§ **Your instructions**
All entries below are to be returned in full, exactly as they stand.

Data records:
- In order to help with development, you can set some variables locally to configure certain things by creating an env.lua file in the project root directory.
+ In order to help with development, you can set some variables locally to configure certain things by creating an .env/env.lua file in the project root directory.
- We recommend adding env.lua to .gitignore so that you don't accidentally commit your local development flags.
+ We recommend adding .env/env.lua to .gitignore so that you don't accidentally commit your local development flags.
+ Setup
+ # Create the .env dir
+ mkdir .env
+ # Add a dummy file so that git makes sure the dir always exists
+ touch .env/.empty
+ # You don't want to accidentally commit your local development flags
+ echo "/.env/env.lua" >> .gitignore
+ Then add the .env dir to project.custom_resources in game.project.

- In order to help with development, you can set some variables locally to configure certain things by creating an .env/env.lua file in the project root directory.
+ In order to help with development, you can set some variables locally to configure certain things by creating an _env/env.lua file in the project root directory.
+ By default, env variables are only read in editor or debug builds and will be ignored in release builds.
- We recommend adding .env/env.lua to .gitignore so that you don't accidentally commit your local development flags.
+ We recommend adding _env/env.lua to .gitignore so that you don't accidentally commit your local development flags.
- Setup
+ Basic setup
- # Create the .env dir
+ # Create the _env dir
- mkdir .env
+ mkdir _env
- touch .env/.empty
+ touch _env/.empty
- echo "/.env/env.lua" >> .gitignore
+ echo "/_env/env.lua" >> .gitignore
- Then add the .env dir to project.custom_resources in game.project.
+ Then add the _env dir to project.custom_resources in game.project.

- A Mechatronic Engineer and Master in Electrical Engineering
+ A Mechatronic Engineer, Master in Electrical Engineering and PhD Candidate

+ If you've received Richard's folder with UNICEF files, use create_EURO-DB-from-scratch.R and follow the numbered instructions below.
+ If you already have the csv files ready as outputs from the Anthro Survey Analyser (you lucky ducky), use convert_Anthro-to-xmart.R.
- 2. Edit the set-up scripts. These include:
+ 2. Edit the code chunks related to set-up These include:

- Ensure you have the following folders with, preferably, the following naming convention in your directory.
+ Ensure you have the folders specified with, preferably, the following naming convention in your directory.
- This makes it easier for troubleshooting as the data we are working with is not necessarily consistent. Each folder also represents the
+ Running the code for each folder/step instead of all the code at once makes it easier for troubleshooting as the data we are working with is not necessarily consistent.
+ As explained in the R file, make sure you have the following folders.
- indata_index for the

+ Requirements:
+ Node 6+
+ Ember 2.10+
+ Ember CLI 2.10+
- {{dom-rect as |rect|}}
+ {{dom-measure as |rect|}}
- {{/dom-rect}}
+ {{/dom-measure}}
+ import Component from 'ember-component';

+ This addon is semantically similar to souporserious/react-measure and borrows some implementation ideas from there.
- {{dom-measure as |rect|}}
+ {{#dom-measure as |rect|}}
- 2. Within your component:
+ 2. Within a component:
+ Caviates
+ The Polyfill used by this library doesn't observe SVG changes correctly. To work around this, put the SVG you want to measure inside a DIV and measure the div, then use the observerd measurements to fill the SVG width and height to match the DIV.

§ **Result**
- In order to help with development, you can set some variables locally to configure certain things by creating an env.lua file in the project root directory.
+ In order to help with development, you can set some variables locally to configure certain things by creating an .env/env.lua file in the project root directory.
- We recommend adding env.lua to .gitignore so that you don't accidentally commit your local development flags.
+ We recommend adding .env/env.lua to .gitignore so that you don't accidentally commit your local development flags.
+ Setup
+ # Create the .env dir
+ mkdir .env
+ # Add a dummy file so that git makes sure the dir always exists
+ touch .env/.empty
+ # You don't want to accidentally commit your local development flags
+ echo "/.env/env.lua" >> .gitignore
+ Then add the .env dir to project.custom_resources in game.project.

- In order to help with development, you can set some variables locally to configure certain things by creating an .env/env.lua file in the project root directory.
+ In order to help with development, you can set some variables locally to configure certain things by creating an _env/env.lua file in the project root directory.
+ By default, env variables are only read in editor or debug builds and will be ignored in release builds.
- We recommend adding .env/env.lua to .gitignore so that you don't accidentally commit your local development flags.
+ We recommend adding _env/env.lua to .gitignore so that you don't accidentally commit your local development flags.
- Setup
+ Basic setup
- # Create the .env dir
+ # Create the _env dir
- mkdir .env
+ mkdir _env
- touch .env/.empty
+ touch _env/.empty
- echo "/.env/env.lua" >> .gitignore
+ echo "/_env/env.lua" >> .gitignore
- Then add the .env dir to project.custom_resources in game.project.
+ Then add the _env dir to project.custom_resources in game.project.

- A Mechatronic Engineer and Master in Electrical Engineering
+ A Mechatronic Engineer, Master in Electrical Engineering and PhD Candidate

+ If you've received Richard's folder with UNICEF files, use create_EURO-DB-from-scratch.R and follow the numbered instructions below.
+ If you already have the csv files ready as outputs from the Anthro Survey Analyser (you lucky ducky), use convert_Anthro-to-xmart.R.
- 2. Edit the set-up scripts. These include:
+ 2. Edit the code chunks related to set-up These include:

- Ensure you have the following folders with, preferably, the following naming convention in your directory.
+ Ensure you have the folders specified with, preferably, the following naming convention in your directory.
- This makes it easier for troubleshooting as the data we are working with is not necessarily consistent. Each folder also represents the
+ Running the code for each folder/step instead of all the code at once makes it easier for troubleshooting as the data we are working with is not necessarily consistent.
+ As explained in the R file, make sure you have the following folders.
- indata_index for the

+ Requirements:
+ Node 6+
+ Ember 2.10+
+ Ember CLI 2.10+
- {{dom-rect as |rect|}}
+ {{dom-measure as |rect|}}
- {{/dom-rect}}
+ {{/dom-measure}}
+ import Component from 'ember-component';

+ This addon is semantically similar to souporserious/react-measure and borrows some implementation ideas from there.
- {{dom-measure as |rect|}}
+ {{#dom-measure as |rect|}}
- 2. Within your component:
+ 2. Within a component:
+ Caviates
+ The Polyfill used by this library doesn't observe SVG changes correctly. To work around this, put the SVG you want to measure inside a DIV and measure the div, then use the observerd measurements to fill the SVG width and height to match the DIV.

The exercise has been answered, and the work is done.